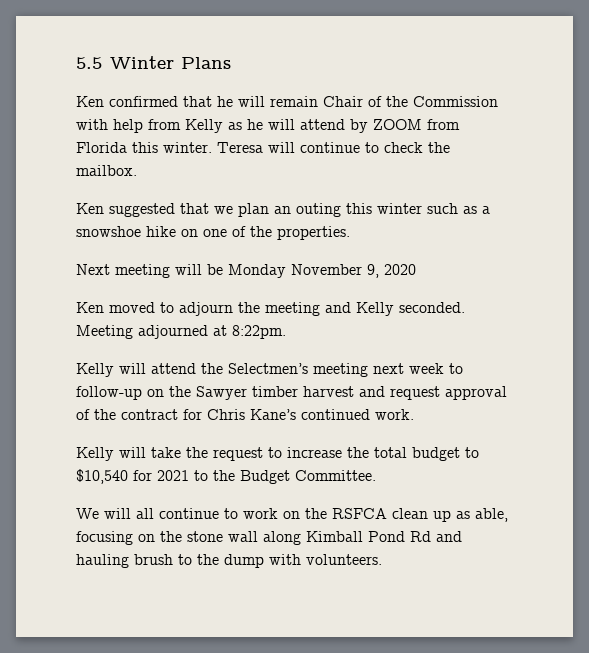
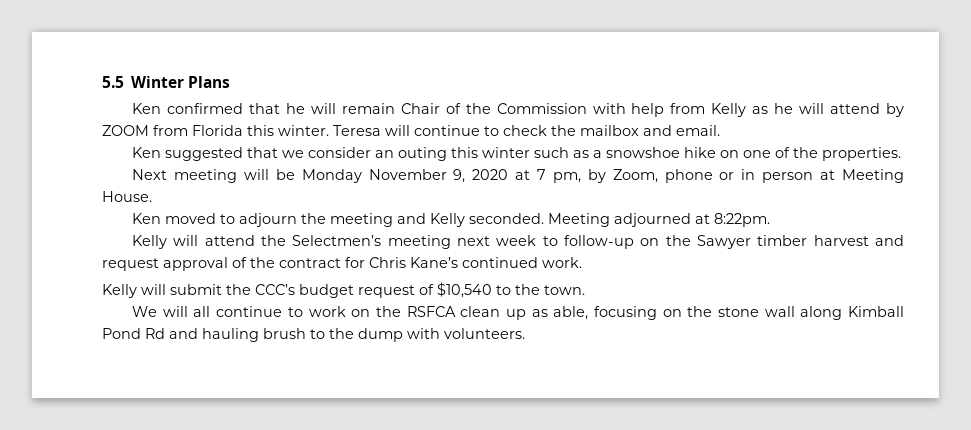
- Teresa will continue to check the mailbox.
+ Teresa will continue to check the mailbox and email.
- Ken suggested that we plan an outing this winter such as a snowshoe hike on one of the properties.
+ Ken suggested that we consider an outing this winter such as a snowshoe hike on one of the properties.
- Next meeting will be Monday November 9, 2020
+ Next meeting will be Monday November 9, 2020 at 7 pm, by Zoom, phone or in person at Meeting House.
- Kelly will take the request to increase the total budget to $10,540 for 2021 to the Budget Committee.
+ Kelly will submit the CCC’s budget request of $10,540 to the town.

* [Exercise brief]
Return only the lines of the records in which the string "Kelly" appears.

* [Solution to the exercise]
- Kelly will take the request to increase the total budget to $10,540 for 2021 to the Budget Committee.
+ Kelly will submit the CCC’s budget request of $10,540 to the town.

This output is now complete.